Port’s first job at Digital Domain was as a production assistant in the software department, where he did everything from fetching coffee to testing software. He helped a software developer who had carpal tunnel syndrome by typing computer code as it was dictated to him.

“I would literally type it letter by letter,” Port said.

Then he took a UCLA course on coding so that the developer could abbreviate terms in his dictation.

“I learned it enough to get by in that context, and worked my way up to different jobs within the same company,” Port said.

He served in a variety of roles, including digital effects artist, compositor and computer graphics supervisor.

“My most favorite film credit is the one from ‘Titanic’ because it was the Wild West of standardized credit names,” Port said. He’s identified as “digital paraphernalia supervisor” on that movie because he was allowed to choose his own description of his role. “I’m pretty positive that there’s no other human being credited with that title.”

Port worked on film after film, each taking a year or two. “I never thought I would be the guy at a single company for 29 years. I get bored quickly,” he said. “The projects change so much. And the technology is rapidly changing every year.”

‘Labor intensive’

Port’s favorite project to date, though, is “Spider-Man: No Way Home.”

“So many of the shots that look like live action are visual-effects shots,” he said.

Of the approximately 2,600 shots in the new “Spider-Man” movie, 2,500 of them involve visual effects, he said.

While special effects are captured during filming — animatronics, pyrotechnics, prosthetic makeup and so forth — visual effects are the computer-generated images integrated into live-action footage after filming.

Moviegoers might think of Spider-Man fending off Doc Ock on New York’s Alexander Hamilton Bridge (a scene filmed in Atlanta). Or the third act, a battle on Liberty Island that unites three Spider-Man generations (including the first of the three Spideys, Tobey Maguire, who also lived in Vancouver as a child).

But it’s not just the sweeping action scenes that require intensive visual effects. So do the details. For example, in some scenes, Tom Holland’s Spider-Man suit is entirely digital from the neck down, so the visual effects crew had to precisely match the actor’s muscle movements.

“People don’t even necessarily realize that’s a hugely labor-intensive thing,” Port said.

He spent 25 months on the film, preproduction through completion. He and his team worked late nights, including a 36-hour stretch.

“The overwhelming response at the end makes that pain go away,” Port said.

“Spider-Man: No Way Home” just displaced “Avatar” as the third-highest grossing movie at the domestic box office ever.

Port has won awards from the Visual Effects Society and other industry organizations. He was nominated for a 2019 Oscar for his work on “Avengers: Infinity War,” but “First Man,” a biopic about astronaut Neil Armstrong, won that year. Now Port’s up for an Oscar again.

“I’m appreciative of any kind of recognition,” Port said, adding that it’s really for all those who worked on visual effects for “Spider-Man: No Way Home.” He estimates that 1,500 people were part of that effort.

Did you know?

Visual effects are not the same as special effects. Special effects, or SFX, are pyrotechnics, animatronics, fake weather, prosthetic makeup and so forth captured during filming. Visual effects, or VFX, are added after filming by integrating computer-generated imagery with live action footage.

Port dismisses those who say visual effects in movies are just “all computers.”

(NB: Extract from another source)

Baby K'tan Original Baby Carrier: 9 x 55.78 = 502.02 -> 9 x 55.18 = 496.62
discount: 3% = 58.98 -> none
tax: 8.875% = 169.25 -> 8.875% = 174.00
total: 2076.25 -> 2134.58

“That’s like saying, ‘It’s just a frying pan,’ to a chef. You need a frying pan. You need a lot of other tools, too. And you need someone who knows what they’re doing,” Port said.

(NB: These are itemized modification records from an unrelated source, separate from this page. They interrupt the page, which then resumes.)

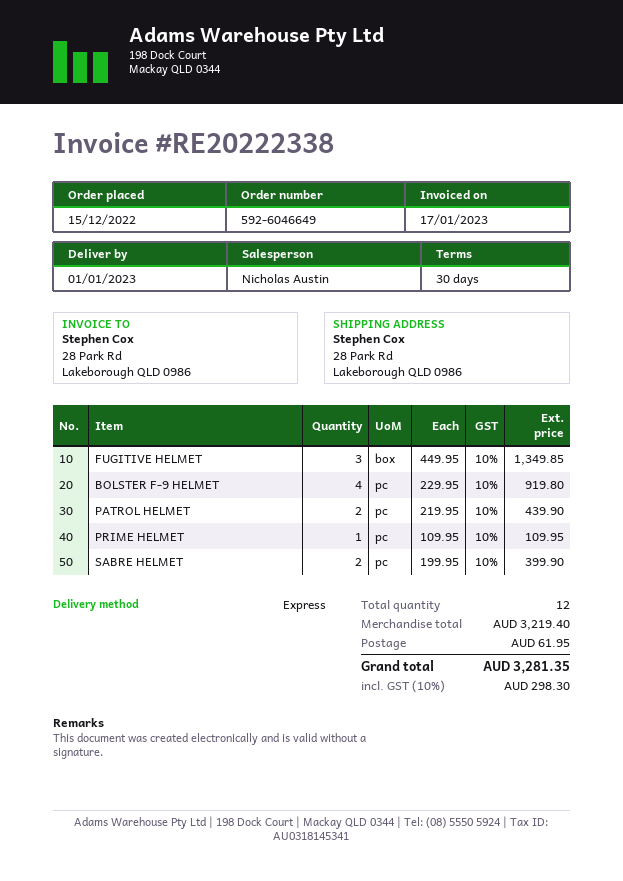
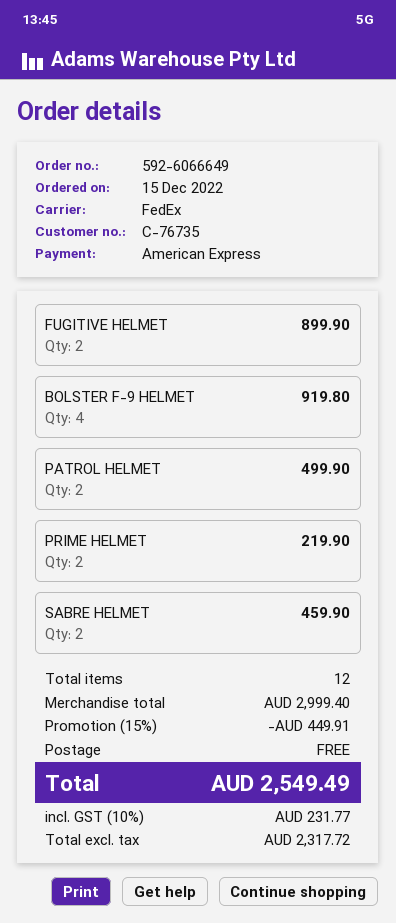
order number: 592-6046649 -> 592-6066649
shipping method: express -> FedEx
FUGITIVE HELMET: 3 for 1349.85 -> 2 for 899.90
PATROL HELMET: 2 for 439.90 -> 2 for 499.90
PRIME HELMET: 1 for 109.95 -> 2 for 219.90
SABRE HELMET: 2 for 399.90 -> 2 for 459.90
subtotal: 3219.40 -> 2999.40
discount: none -> 15% = 449.91
shipping: 61.95 -> 0.00
tax: 10% = 298.30 -> 10% = 231.77
total: 3281.35 -> 2549.49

The visual effects industry encompasses perhaps a dozen different career paths, he said, from concept artists to animators to engineers to programmers to the compositors who put elements together as if they were all photographed at the same time.

After 30 years, Port said he still learns new things, whether from an older peer or a new hire. His advice for anyone who hopes to someday make movie magic like he does?

“Keep your eyes open. Embrace curiosity. Question and learn. Have an open mind about learning new things every day.”